Por fim, o art. 5º cria uma exceção à proibição do financiamento empresarial de campanhas para permitir que a quitação de dívidas partidárias anteriores a 2015 possa ser paga com recursos de pessoa jurídica. Essa disposição elimina um dos efeitos inegavelmente positivos da decisão do STF, que foi simplificar o controle sobre o financiamento eleitoral. Exigências baseadas em regras rebuscadas são difíceis de controlar, porque sempre é possível invocar circunstâncias especiais a motivar tratamento excepcional. A vedação ao financiamento empresarial simplificou o controle do caixa 2, o que em tese minimizaria a corrupção turbinada pelas empresas financiadoras com contrapartida em benefícios prestados por governantes ou parlamentares eleitos.

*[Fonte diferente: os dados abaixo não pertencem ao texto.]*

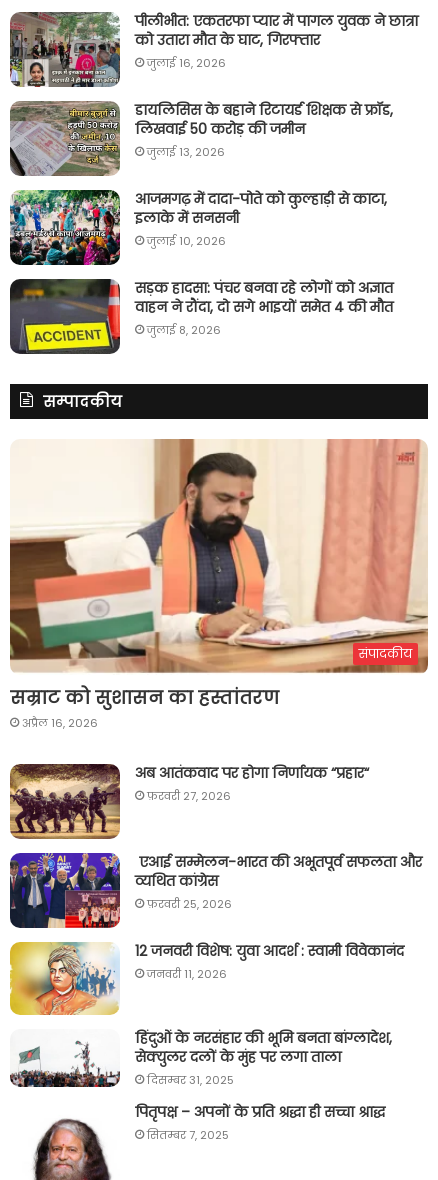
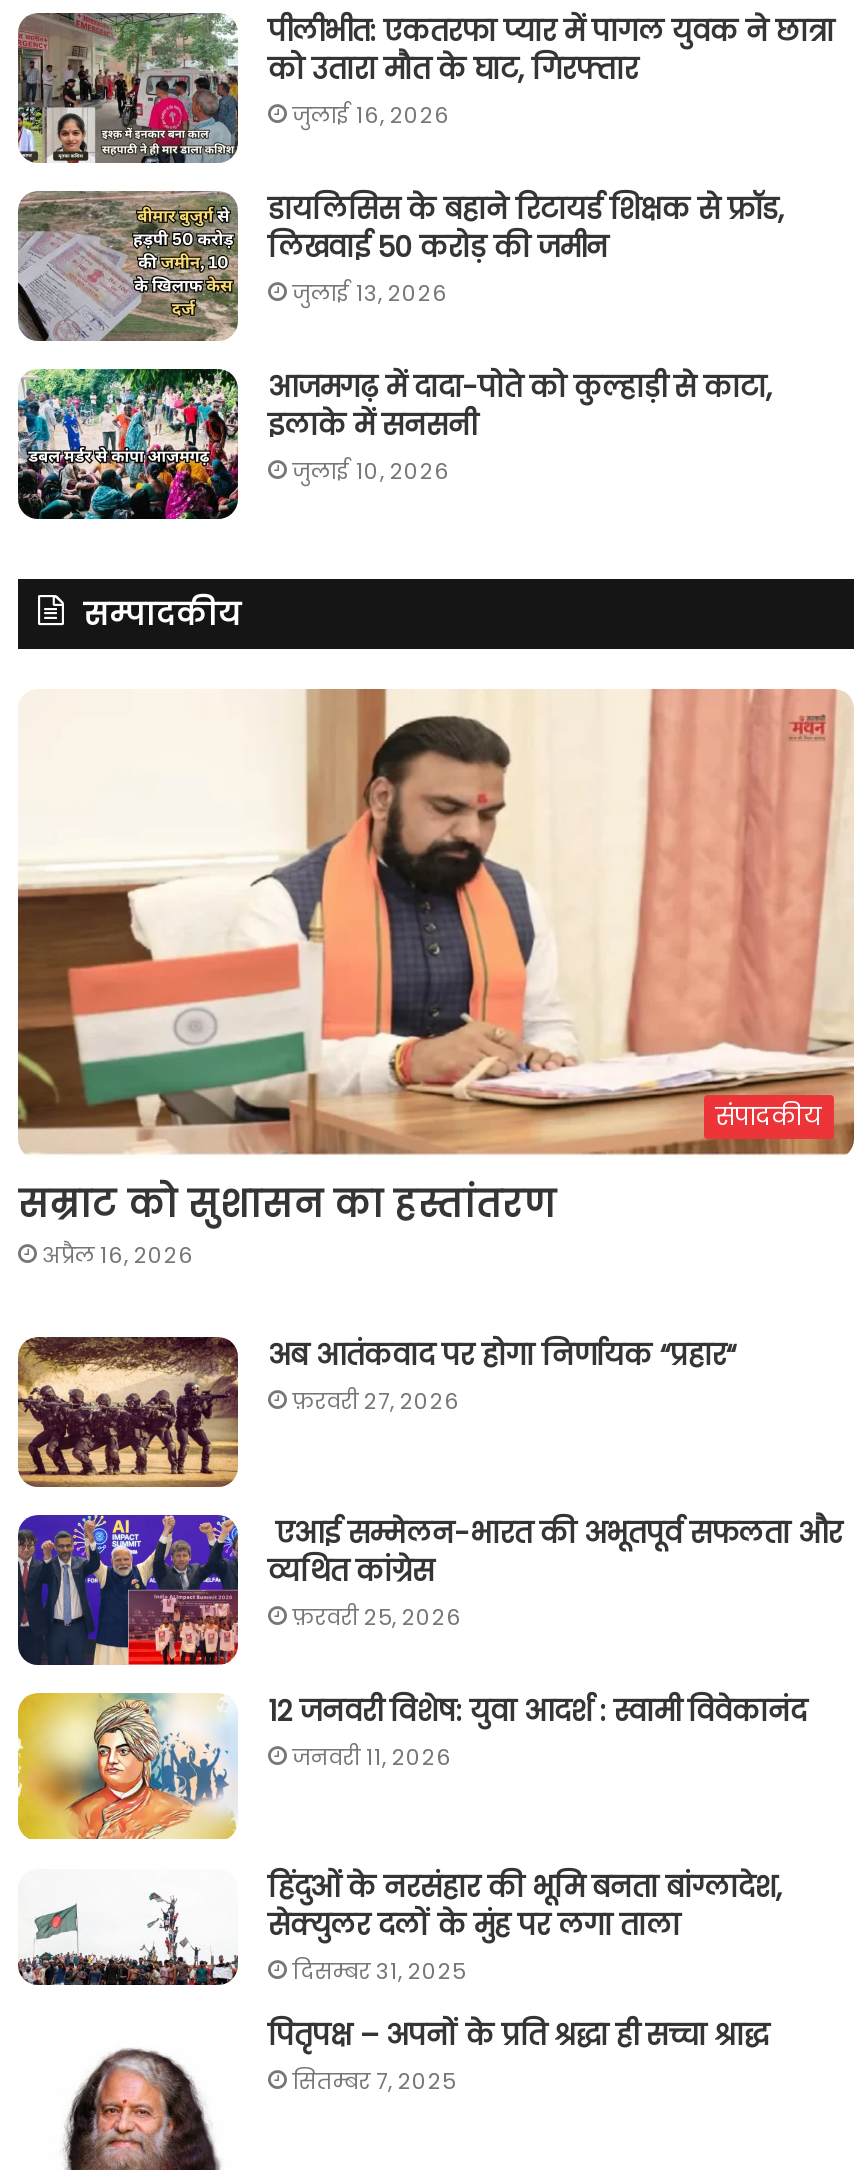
- [image]
- सड़क हादसा: पंचर बनवा रहे लोगों को अज्ञात
- वाहन ने रौंदा, दो सगे भाइयों समेत 4 की मौत
- जुलाई 8, 2026
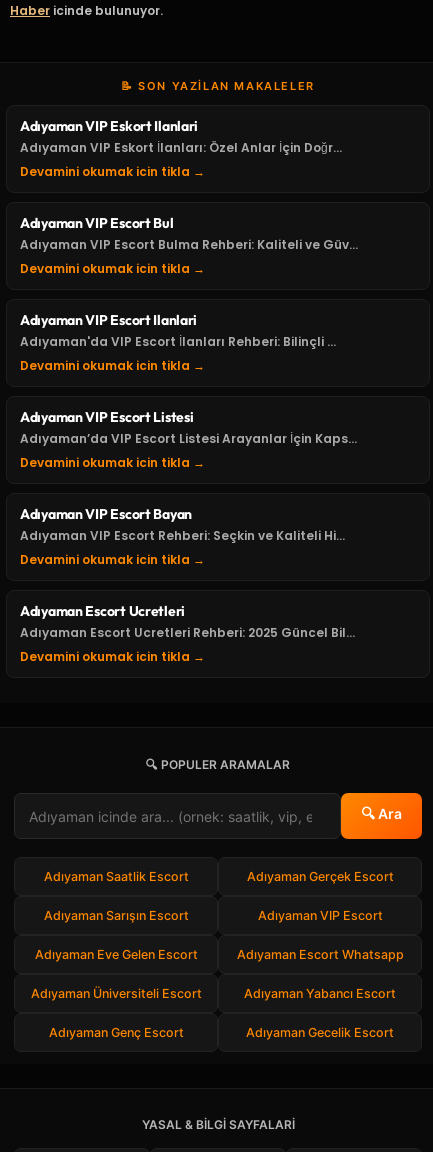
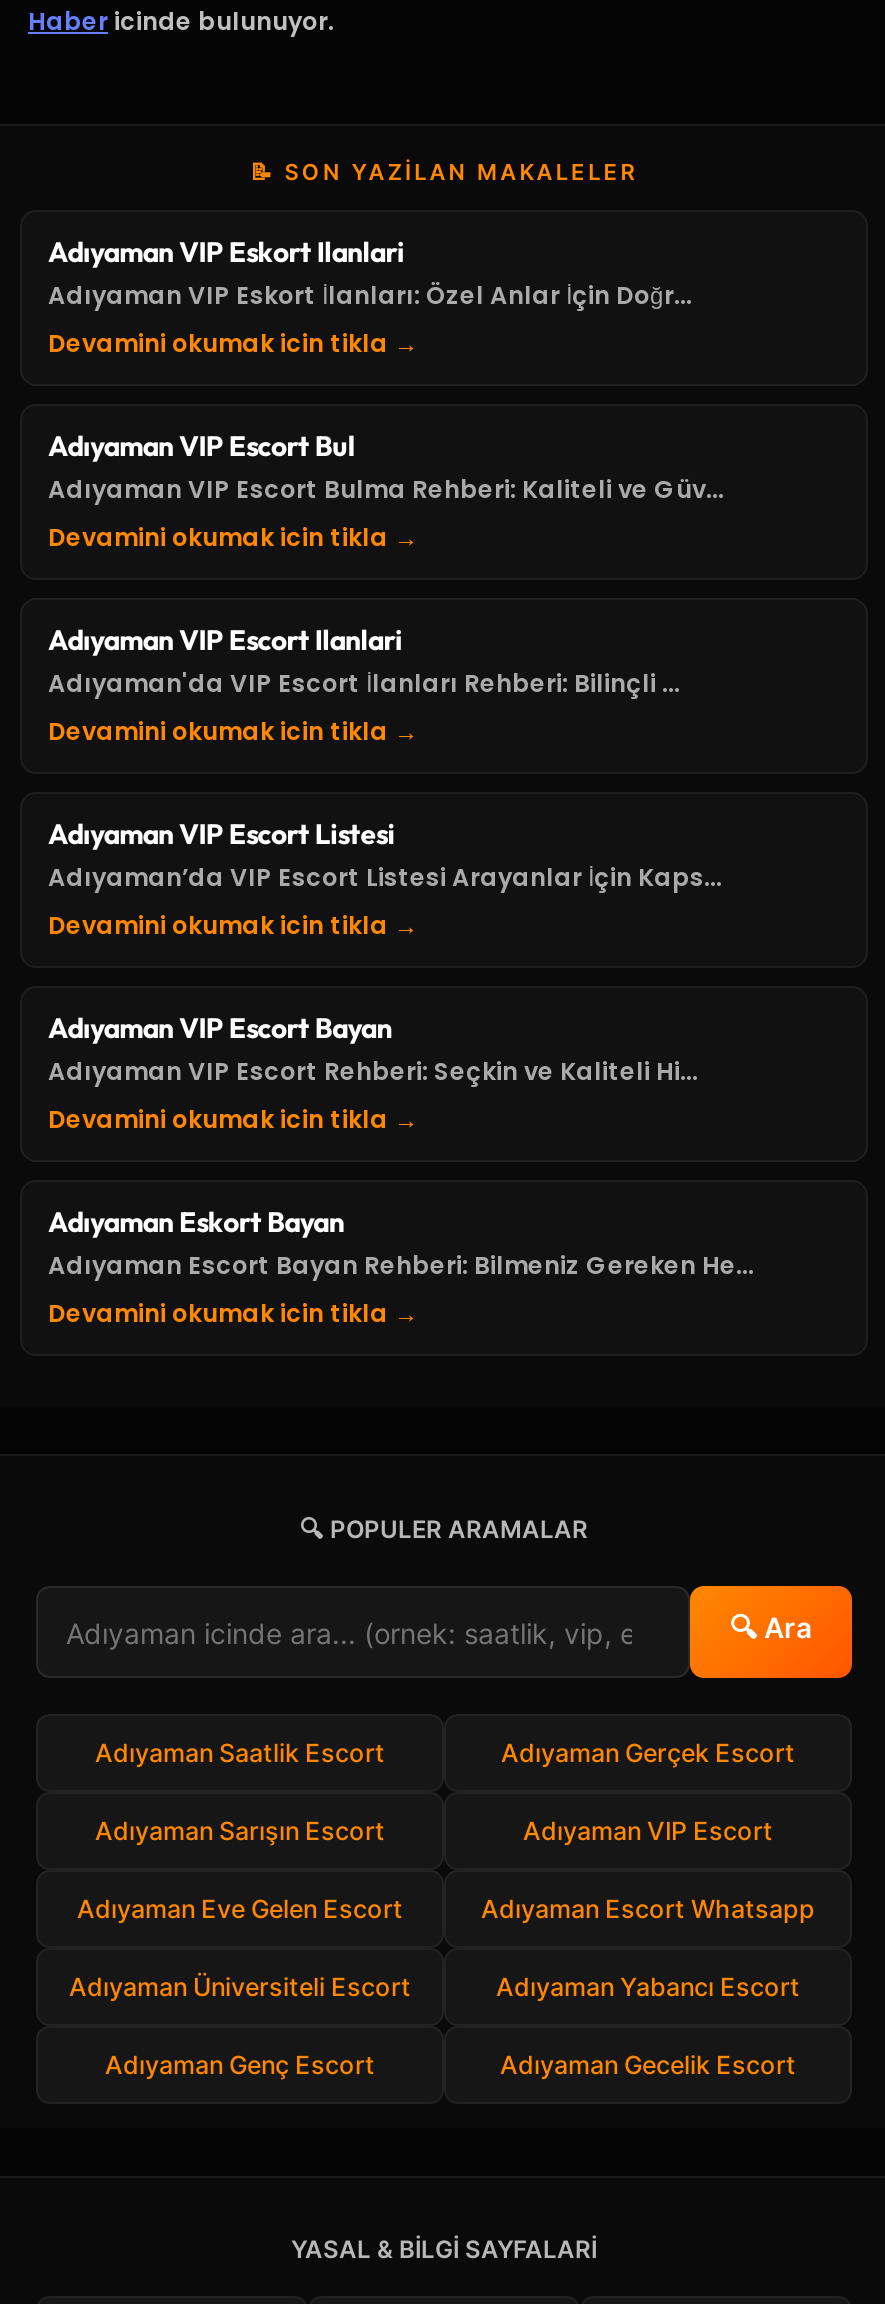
- Adıyaman Escort Ucretleri
+ Adıyaman Eskort Bayan

- Adıyaman Escort Ucretleri Rehberi: 2025 Güncel Bil...
+ Adıyaman Escort Bayan Rehberi: Bilmeniz Gereken He...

Essa mudança ocasionou a criação do fundo eleitoral (Fundo Especial de Financiamento de Campanha), que em 2022 teve o valor de R$ 4,9 bilhões. A PEC 9/23 trará de volta o financiamento empresarial, sem nenhuma justificativa consistente. E mesmo que o uso seja limitado à quitação de dívidas antigas, seu efeito pode desorganizar o controle de qualquer prestação de contas; sempre se poderá alegar o peso de débitos anteriores. Além disso, como se percebe, as anistias eleitorais têm uma dinâmica incremental. Assim como a de 2023 se apoia sobre a de 2022, se essa lógica não for quebrada é de se esperar que em cima da atual venha uma nova, possivelmente incorporando e expandindo o financiamento empresarial. Evidentemente, sem redução do fundo eleitoral.

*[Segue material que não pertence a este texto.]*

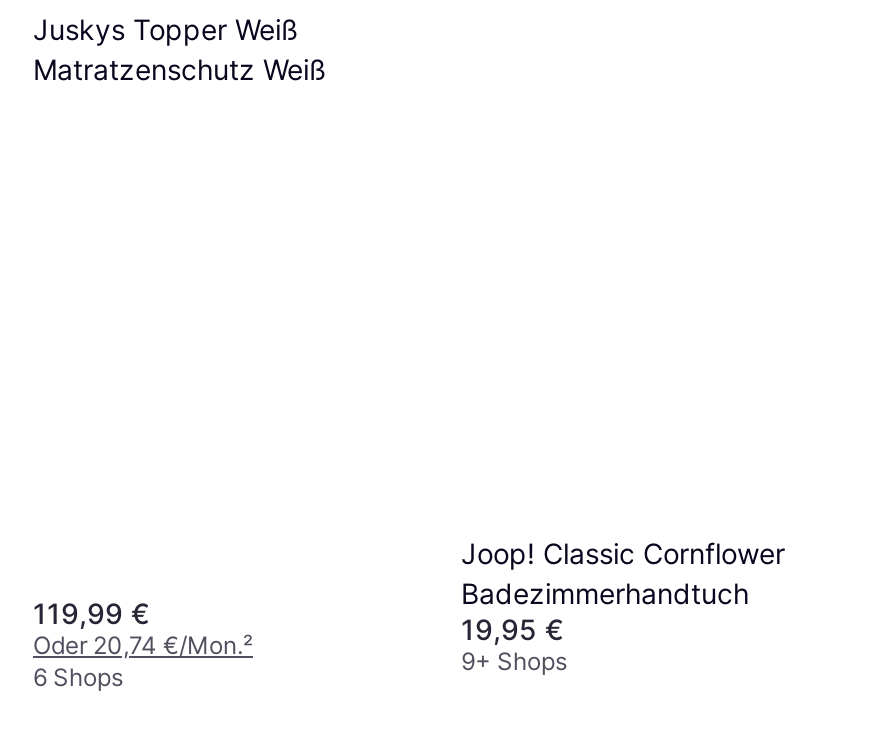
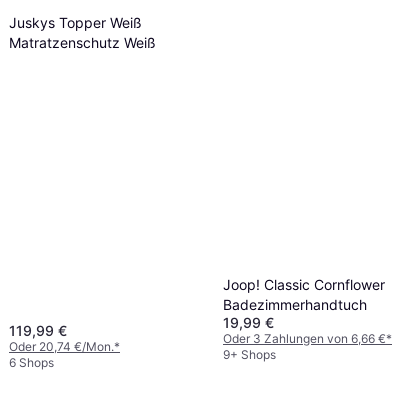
- 19,95 €
+ 19,99 €
+ Oder 3 Zahlungen von 6,66 €*

- Oder 20,74 €/Mon.²
+ Oder 20,74 €/Mon.*
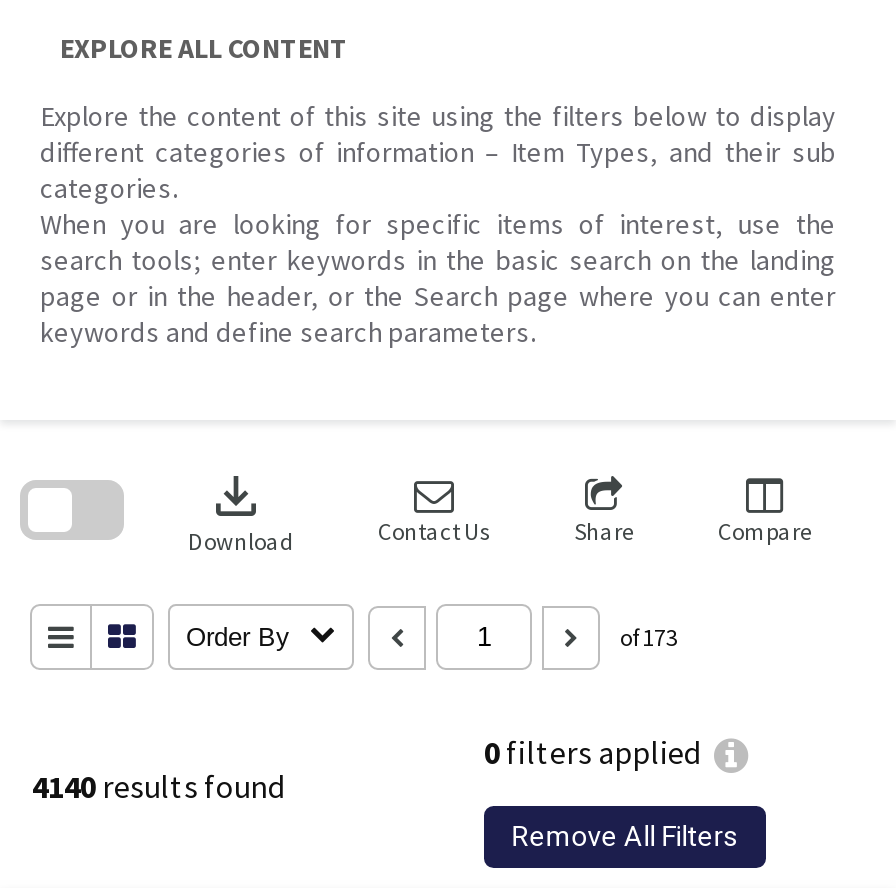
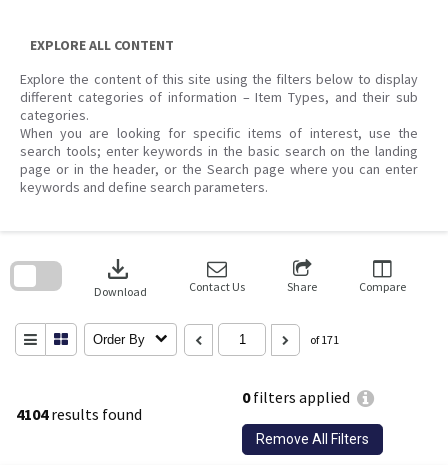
- of 173
+ of 171

- 4140 results found
+ 4104 results found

As anistias eleitorais infelizmente não são novas; são apenas uma faceta de nossas leis que “não pegam”. Mas a circunstância atual é mais grave, pois está em jogo a sobrevivência da democracia. O extremismo político (que não é exatamente polarização, porque só o que está polarizado é a extrema direita; não há movimento equivalente no outro lado do espectro político) se caracteriza exatamente pelo desprezo às regras democráticas, dentre elas o valor intrínseco da competição eleitoral e da aceitação do resultado pela parte derrotada. Da quebra dessas regras ou de sua corrosão por dentro do sistema é que brotam as “democracias iliberais”.

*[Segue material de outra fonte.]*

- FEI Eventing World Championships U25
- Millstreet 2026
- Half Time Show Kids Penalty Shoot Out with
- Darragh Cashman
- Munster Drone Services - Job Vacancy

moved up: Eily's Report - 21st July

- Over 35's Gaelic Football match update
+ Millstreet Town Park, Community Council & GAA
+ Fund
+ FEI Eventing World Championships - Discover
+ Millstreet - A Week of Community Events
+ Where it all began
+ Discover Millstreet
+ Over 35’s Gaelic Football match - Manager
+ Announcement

Os pilares das democracias liberais foram estabelecidos à custa de muita luta política. No contexto da Revolução Gloriosa, de 1688, quando o Parlamento passou a ocupar o centro do liberalismo inglês, John Locke descreveu a representação política, alertando que “não convém que as mesmas pessoas que detêm o poder de legislar tenham também em suas mãos o poder de executar as leis, pois elas poderiam se isentar da obediência das leis que fizeram e adequar a lei à sua vontade (Segundo Tratado sobre o Governo Civil, § 143). Para Locke, assim como para nós, a lei feita nessas condições teria “interesses distintos daqueles do resto da comunidade, contrários à finalidade da sociedade”.